Metáfora do rio expõe crise do futebol brasileiro
Em artigo publicado nesta quarta-feira, o ex-jogador e líder do Bom Senso Futebol Clube, Paulo André, utiliza a metáfora de um rio para analisar a atual situação do futebol brasileiro e criticar a gestão da Confederação Brasileira de Futebol (CBF). Segundo ele, 'nenhum rio recupera suas margens começando pela foz', referindo-se à tentativa de resolver os problemas da seleção sem fortalecer as categorias de base.
Fragmentação do sistema esportivo
Paulo André argumenta que o futebol brasileiro precisa ser revitalizado desde suas origens: a rua, a várzea, o futsal e os clubes formadores. 'O desafio de quem conduz a CBF é construir um sistema capaz de ligar as águas, para que elas possam correr por todo o país', escreve. Atualmente, esses caminhos seguem fragmentados, impedindo o desenvolvimento pleno de talentos e a recuperação da confiança na seleção.
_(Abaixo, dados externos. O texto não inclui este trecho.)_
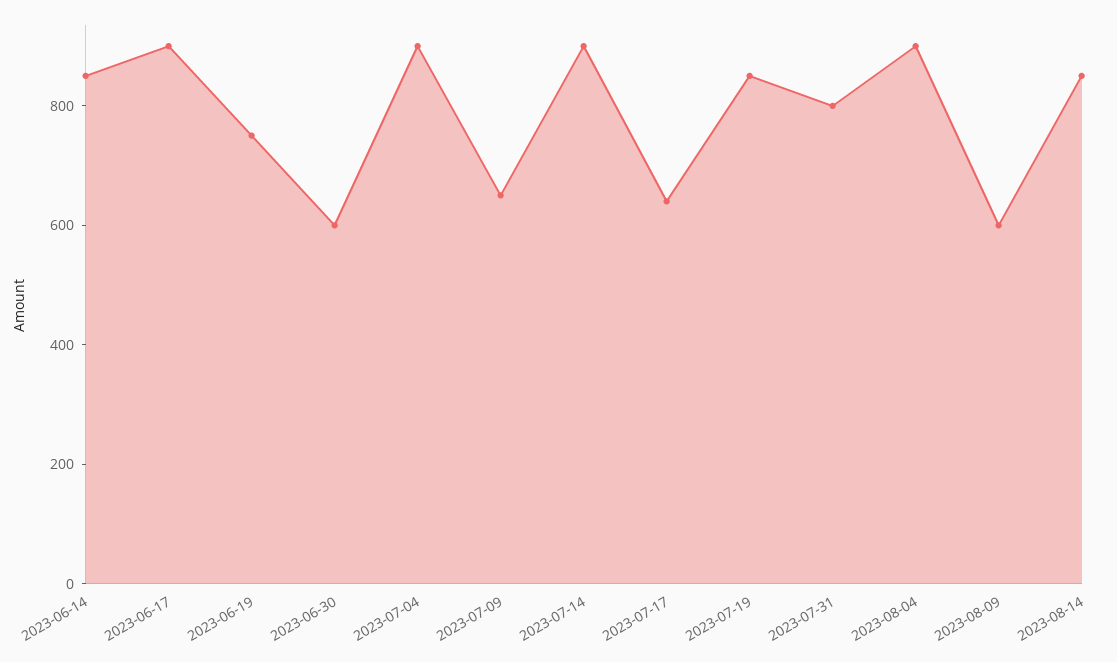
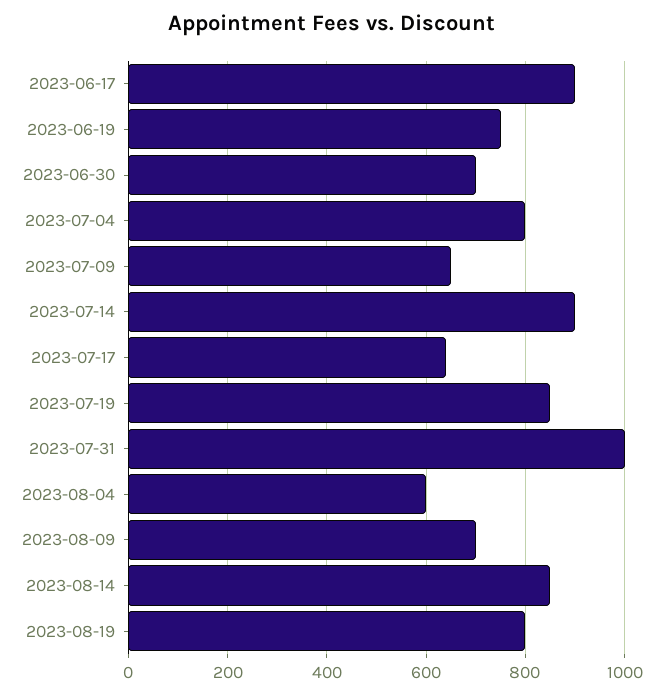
2023-06-14: 850 -> none
2023-06-30: 600 -> 700
2023-07-04: 900 -> 800
2023-07-31: 800 -> 1000
2023-08-04: 900 -> 600
2023-08-09: 600 -> 700
2023-08-19: none -> 800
Eliminação precoce na Copa do Mundo
O artigo faz referência à eliminação do Brasil nas oitavas de final da Copa do Mundo de 2026, pela Noruega, resultando no 11º lugar. Para Paulo André, esse resultado é sintoma de um problema estrutural que não será resolvido apenas com mudanças na comissão técnica ou convocações pontuais. 'A força da seleção depende da saúde de todo o ecossistema do futebol nacional', afirma.
Responsabilidade da CBF
Paulo André conclui que cabe à CBF articular políticas integradas que conectem todos os níveis do esporte, desde a base até o profissional. 'Sem isso, continuaremos vendo rios que secam na foz', alerta. O texto é um convite à reflexão sobre o papel das entidades gestoras no fomento ao futebol de base e na construção de um futuro sustentável para a modalidade no país.